Economia S/A: Qual é o principal desafio para o próximo presidente da república no que tange o direito à saúde, conforme nossa Constituição?

João Luiz: Não é possível, a cada gestão, querer inventar uma nova solução, para qualquer coisa, principalmente para a área da saúde. A saúde já tem todo seu esquema mental, como apontamos acima. Já está equacionada. O problema é que a cada governo eles querem achar uma solução nova e isso não é possível. Não dá para começar do zero, a cada vez. Então eu diria que o maior desafio dele é compatibilizar a crise fiscal imensa que o país está passando (ele não tem um encontro de contas do que arrecada e do que precisa gastar). Eles vão ter que escalonar essas prioridades orçamentárias atendendo ao reequilíbrio fiscal, à disponibilidade orçamentária para fazer o que é preciso e, dentro disso, estabelecer prioridades.
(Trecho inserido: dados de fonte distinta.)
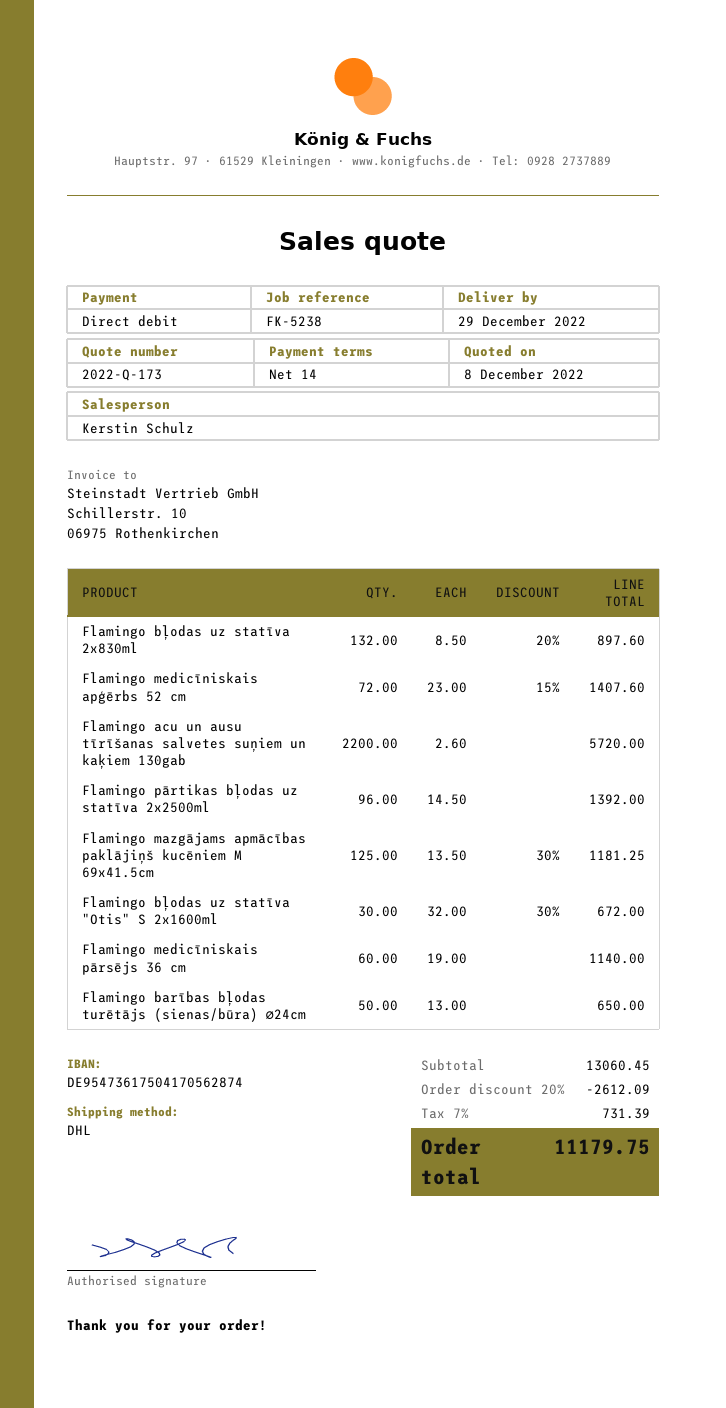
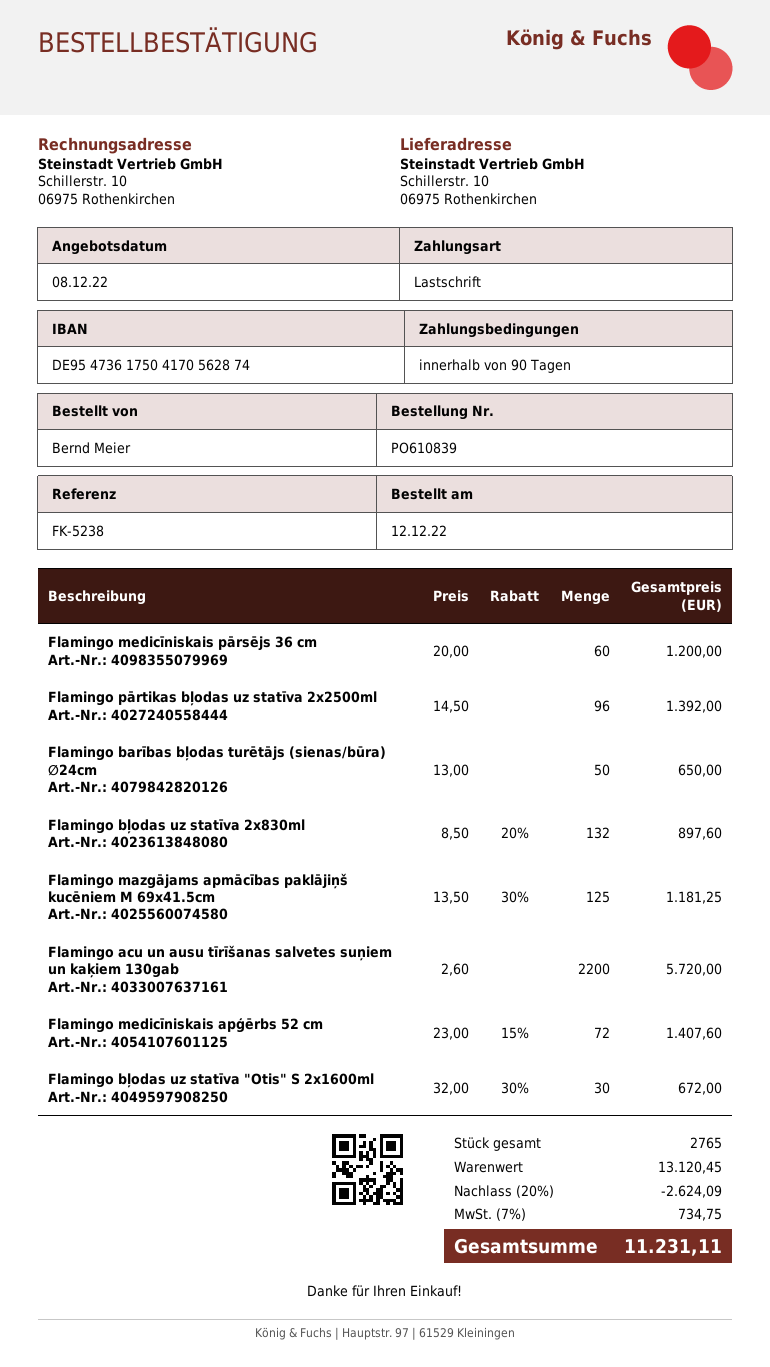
payment terms: 14 days -> 90 days
Flamingo medicīniskais pārsējs 36 cm: 60 x 19.00 = 1140.00 -> 60 x 20.00 = 1200.00
subtotal: 13060.45 -> 13120.45
discount: 20% = 2612.09 -> 20% = 2624.09
tax: 7% = 731.39 -> 7% = 734.75
total: 11179.75 -> 11231.11

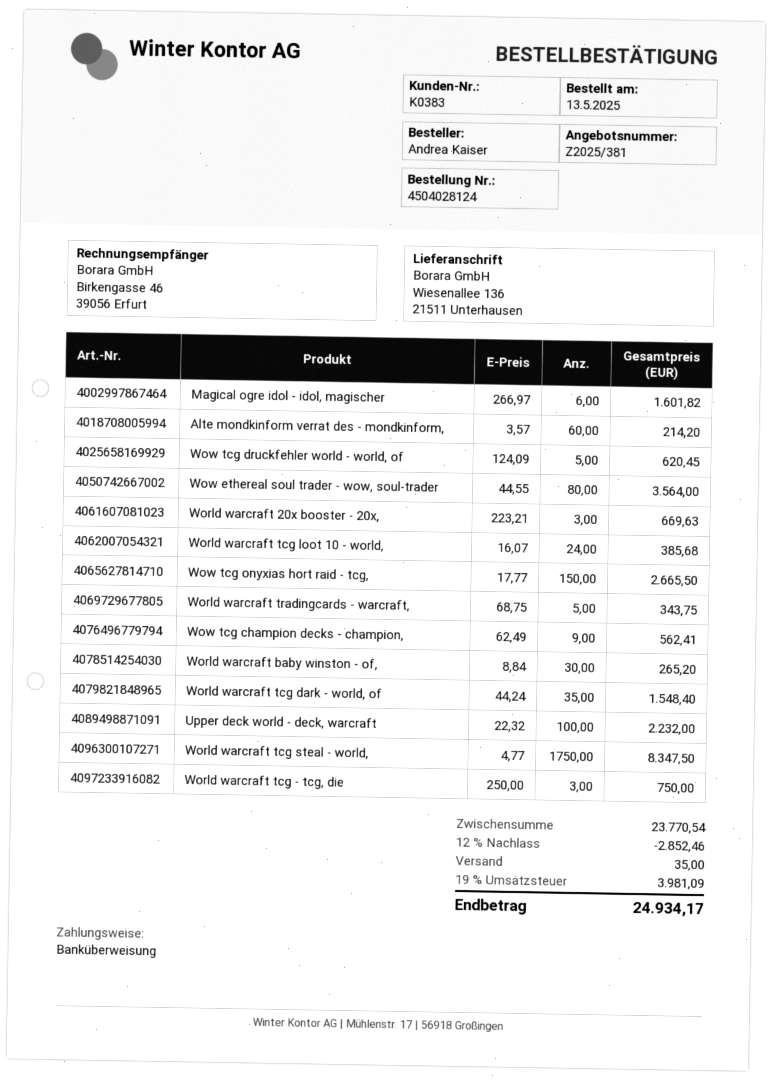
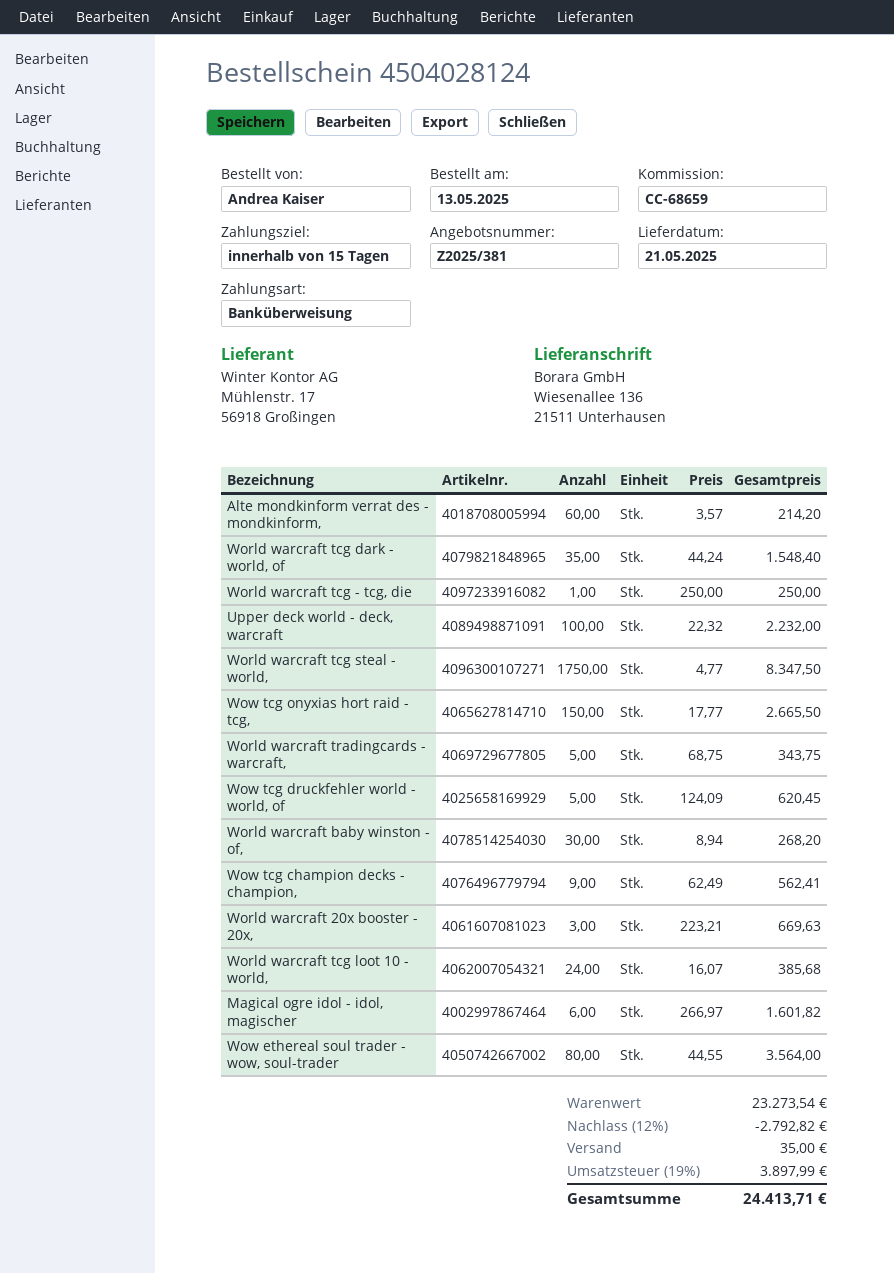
World warcraft baby winston - of,: 30 x 8.84 = 265.20 -> 30 x 8.94 = 268.20
World warcraft tcg - tcg, die: 3 x 250.00 = 750.00 -> 1 x 250.00 = 250.00
subtotal: 23770.54 -> 23273.54
discount: 12% = 2852.46 -> 12% = 2792.82
tax: 19% = 3981.09 -> 19% = 3897.99
total: 24934.17 -> 24413.71

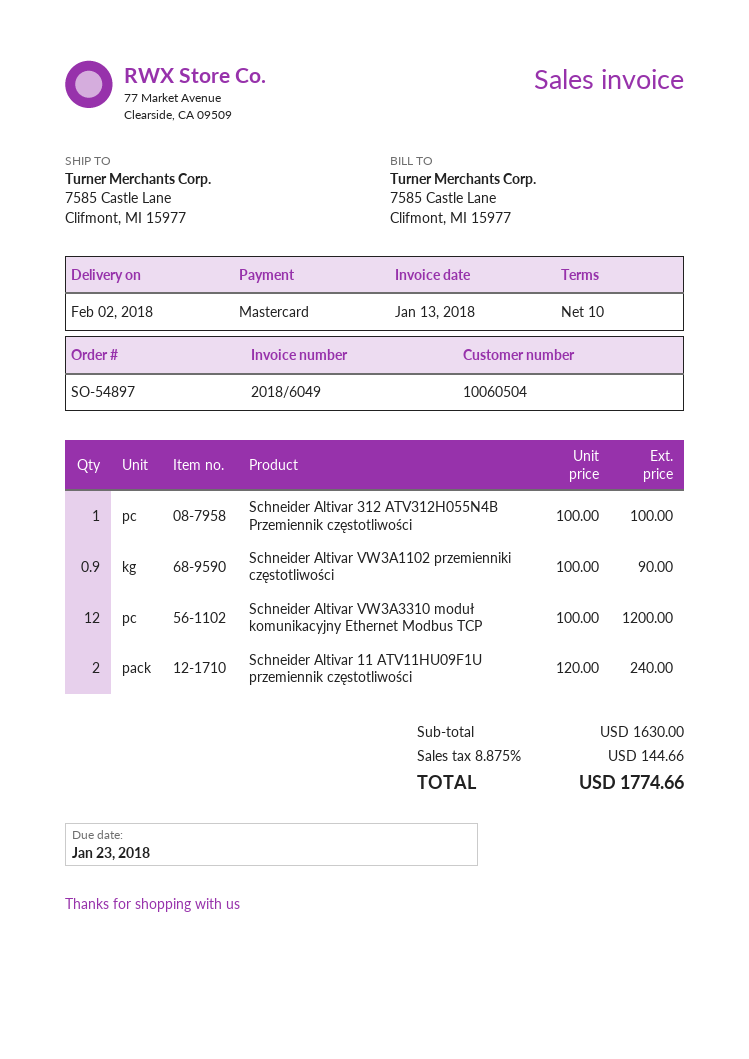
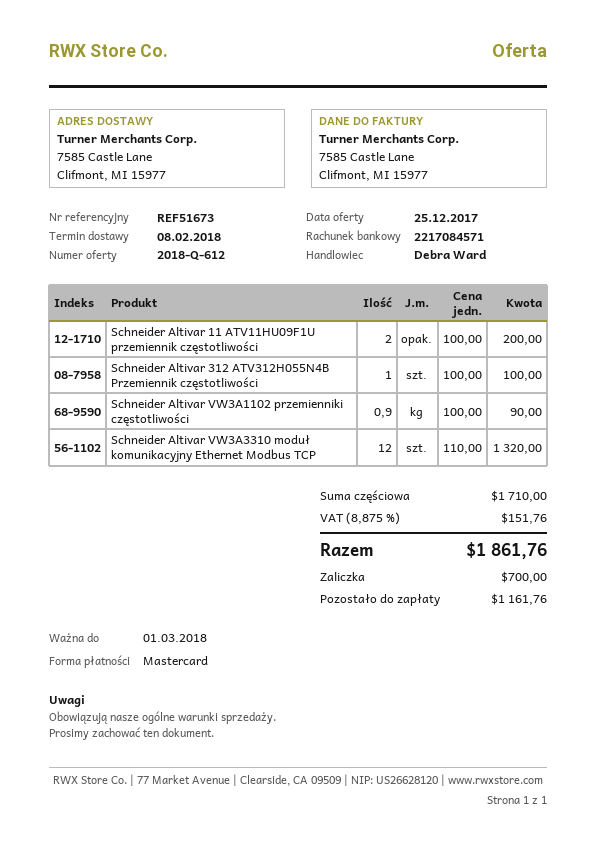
delivery date: 2018-02-02 -> 2018-02-08
Schneider Altivar VW3A3310 moduł komunikacyjny Ethernet Modbus TCP: 12 x 100.00 = 1200.00 -> 12 x 110.00 = 1320.00
Schneider Altivar 11 ATV11HU09F1U przemiennik częstotliwości: 2 x 120.00 = 240.00 -> 2 x 100.00 = 200.00
subtotal: 1630.00 -> 1710.00
tax: 8.875% = 144.66 -> 8.875% = 151.76
total: 1774.66 -> 1861.76

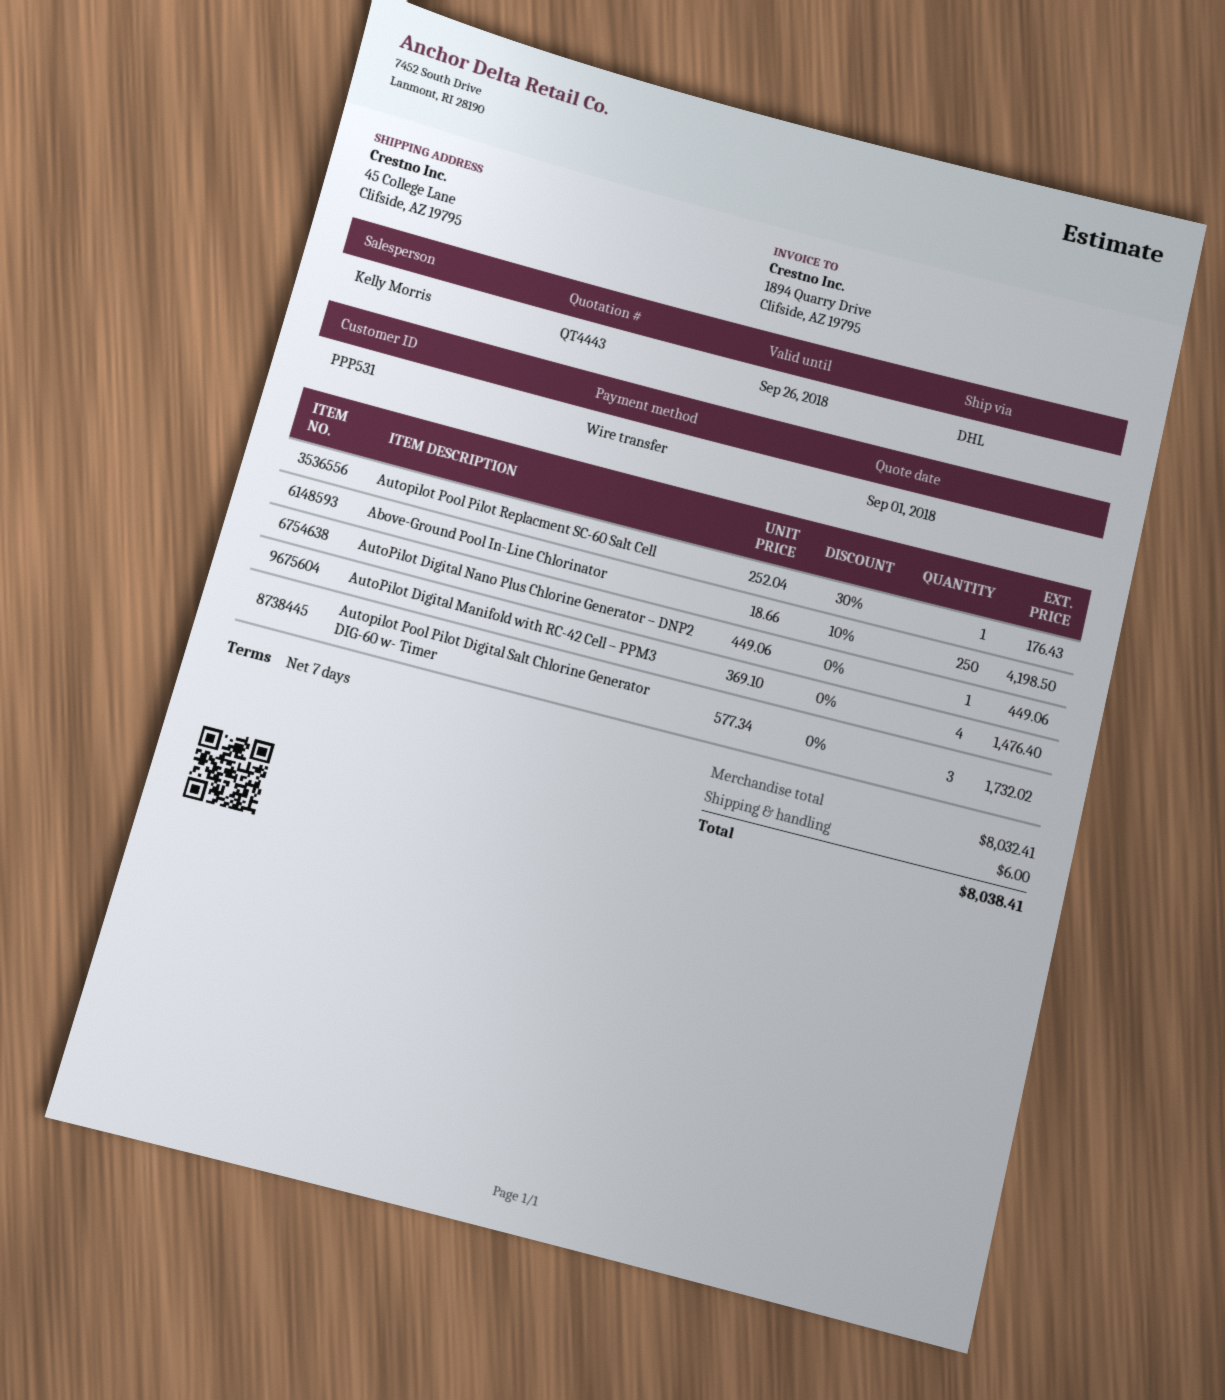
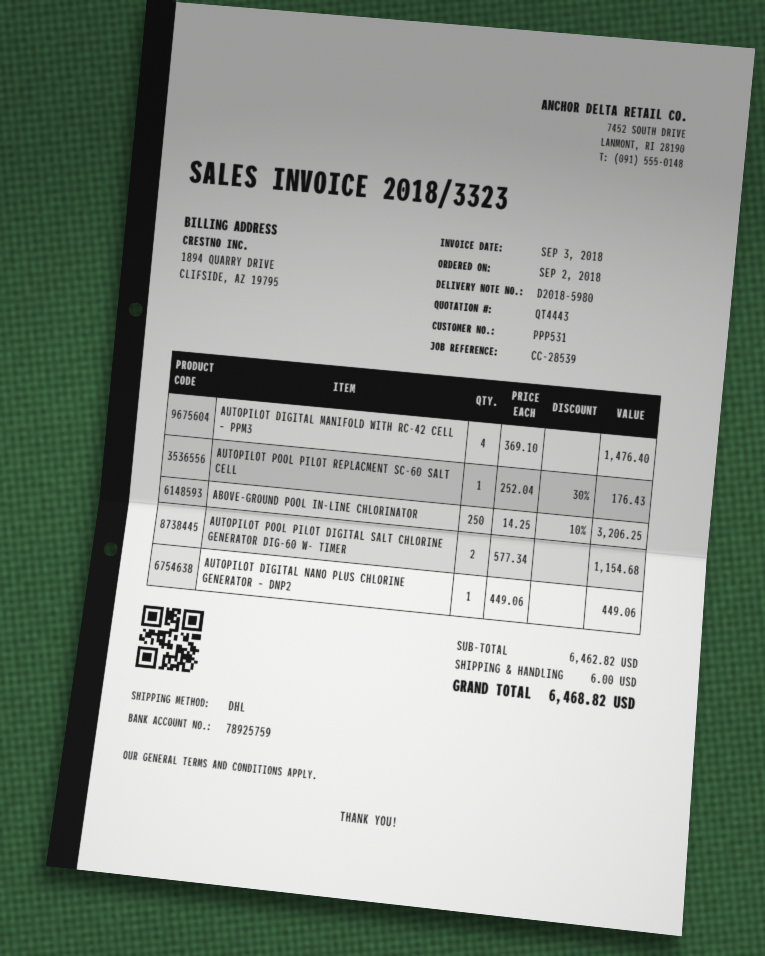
Above-Ground Pool In-Line Chlorinator: 250 x 18.66 - 10% = 4198.50 -> 250 x 14.25 - 10% = 3206.25
Autopilot Pool Pilot Digital Salt Chlorine Generator DIG-60 w- Timer: 3 x 577.34 = 1732.02 -> 2 x 577.34 = 1154.68
subtotal: 8032.41 -> 6462.82
total: 8038.41 -> 6468.82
E essas prioridades têm que obedecer a um planejamento que já existe, a despeito de qualquer ideologia, de qualquer governo que tenha passado.

Eu diria que um grande investimento que precisa ser feito é na área de tecnologia da informação (tecnologias leves) fluxo de informação, que viabilize a própria gestão do sistema. E educação. Não só educação específica e continuada, dos profissionais envolvidos com saúde, mesmo os administrativos e de apoio além dos de saúde em si, mas educação para a população em saber utilizar esse sistema dentro de uma perspectiva de também se responsabilizar por sua própria saúde.